**GOAL OF THE EXERCISE**
Any picture in the listing is left out of the copy; all else is duplicated exactly.

**MATERIALS PROVIDED**
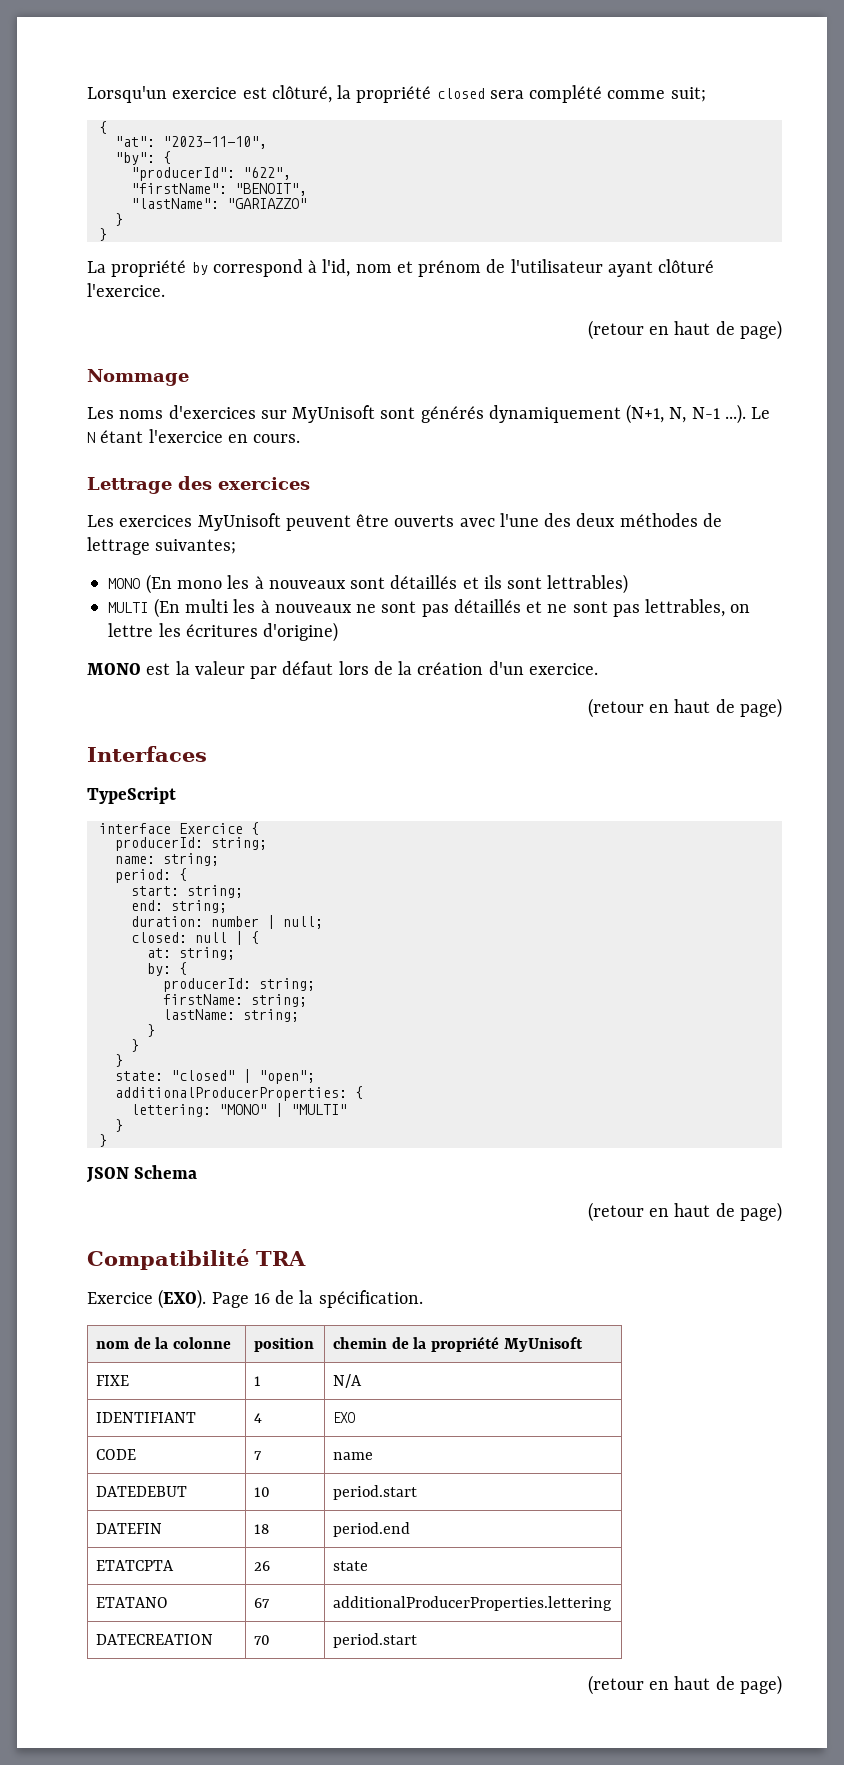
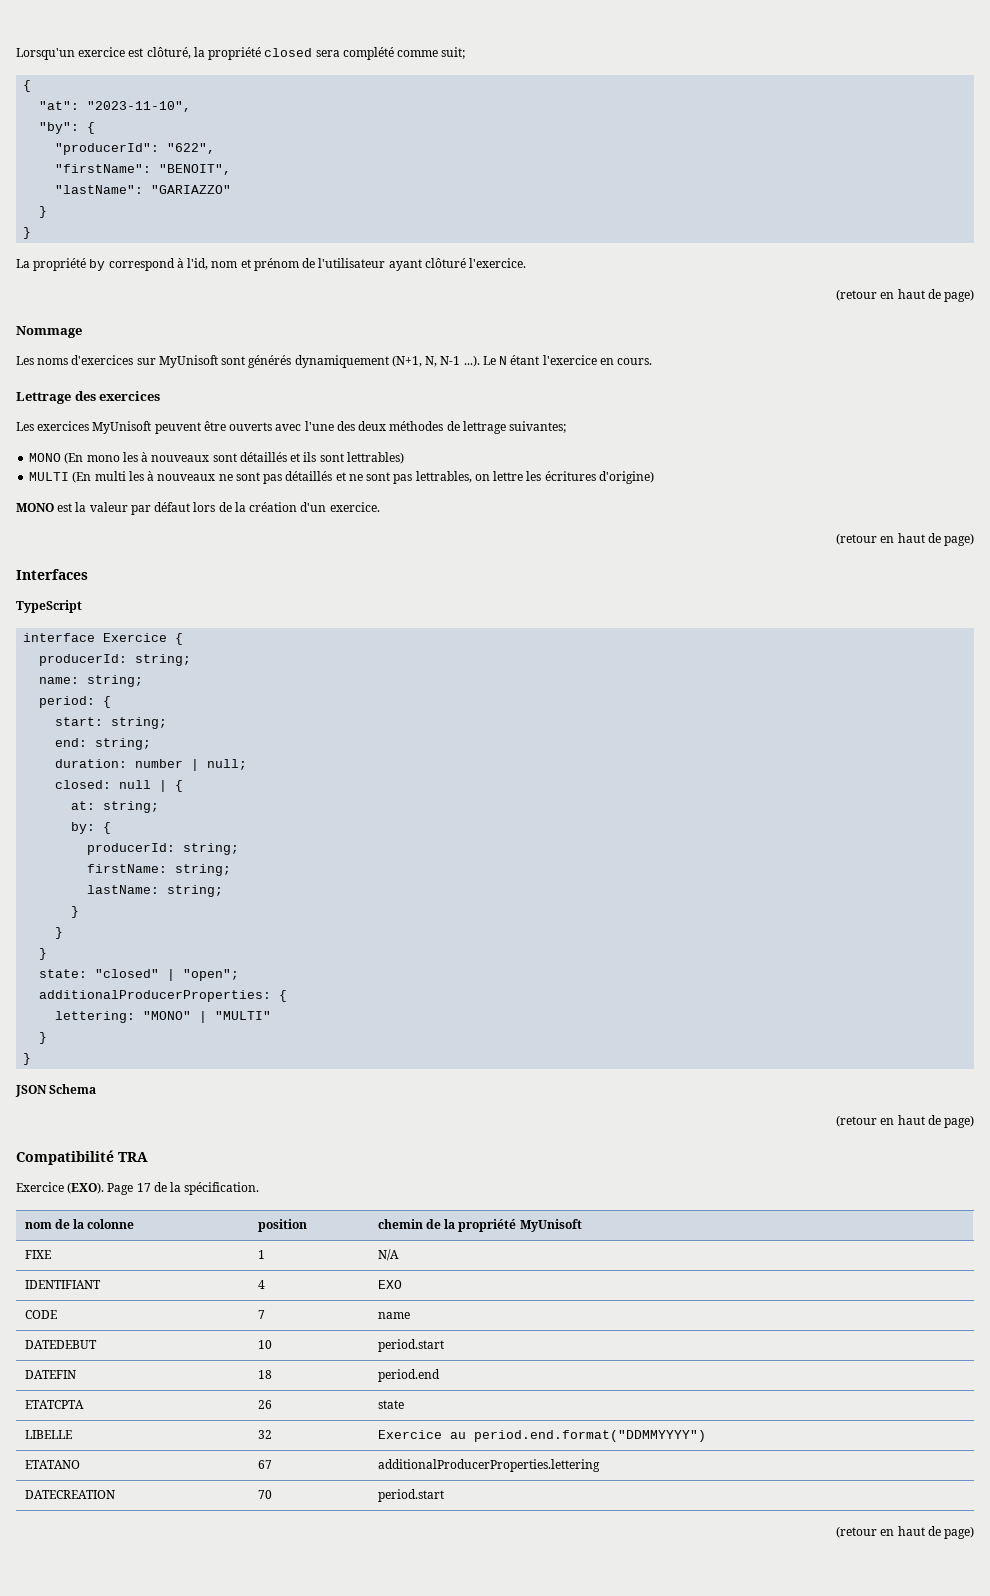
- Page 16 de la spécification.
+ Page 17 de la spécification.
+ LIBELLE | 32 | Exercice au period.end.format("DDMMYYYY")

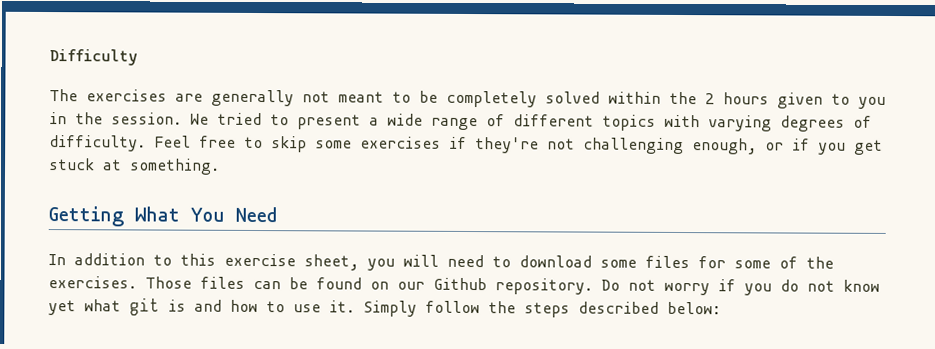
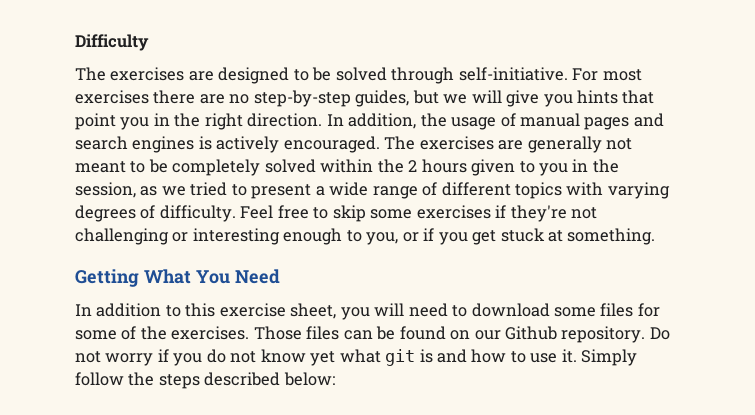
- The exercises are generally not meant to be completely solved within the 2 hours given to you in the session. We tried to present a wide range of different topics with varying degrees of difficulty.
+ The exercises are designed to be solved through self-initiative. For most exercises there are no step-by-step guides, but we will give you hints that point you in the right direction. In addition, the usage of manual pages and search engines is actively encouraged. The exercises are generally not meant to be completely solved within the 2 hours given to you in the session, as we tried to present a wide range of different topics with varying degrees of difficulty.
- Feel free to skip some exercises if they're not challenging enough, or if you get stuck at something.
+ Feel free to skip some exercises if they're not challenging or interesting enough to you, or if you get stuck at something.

**SOLUTION**
- Page 16 de la spécification.
+ Page 17 de la spécification.
+ LIBELLE | 32 | Exercice au period.end.format("DDMMYYYY")

- The exercises are generally not meant to be completely solved within the 2 hours given to you in the session. We tried to present a wide range of different topics with varying degrees of difficulty.
+ The exercises are designed to be solved through self-initiative. For most exercises there are no step-by-step guides, but we will give you hints that point you in the right direction. In addition, the usage of manual pages and search engines is actively encouraged. The exercises are generally not meant to be completely solved within the 2 hours given to you in the session, as we tried to present a wide range of different topics with varying degrees of difficulty.
- Feel free to skip some exercises if they're not challenging enough, or if you get stuck at something.
+ Feel free to skip some exercises if they're not challenging or interesting enough to you, or if you get stuck at something.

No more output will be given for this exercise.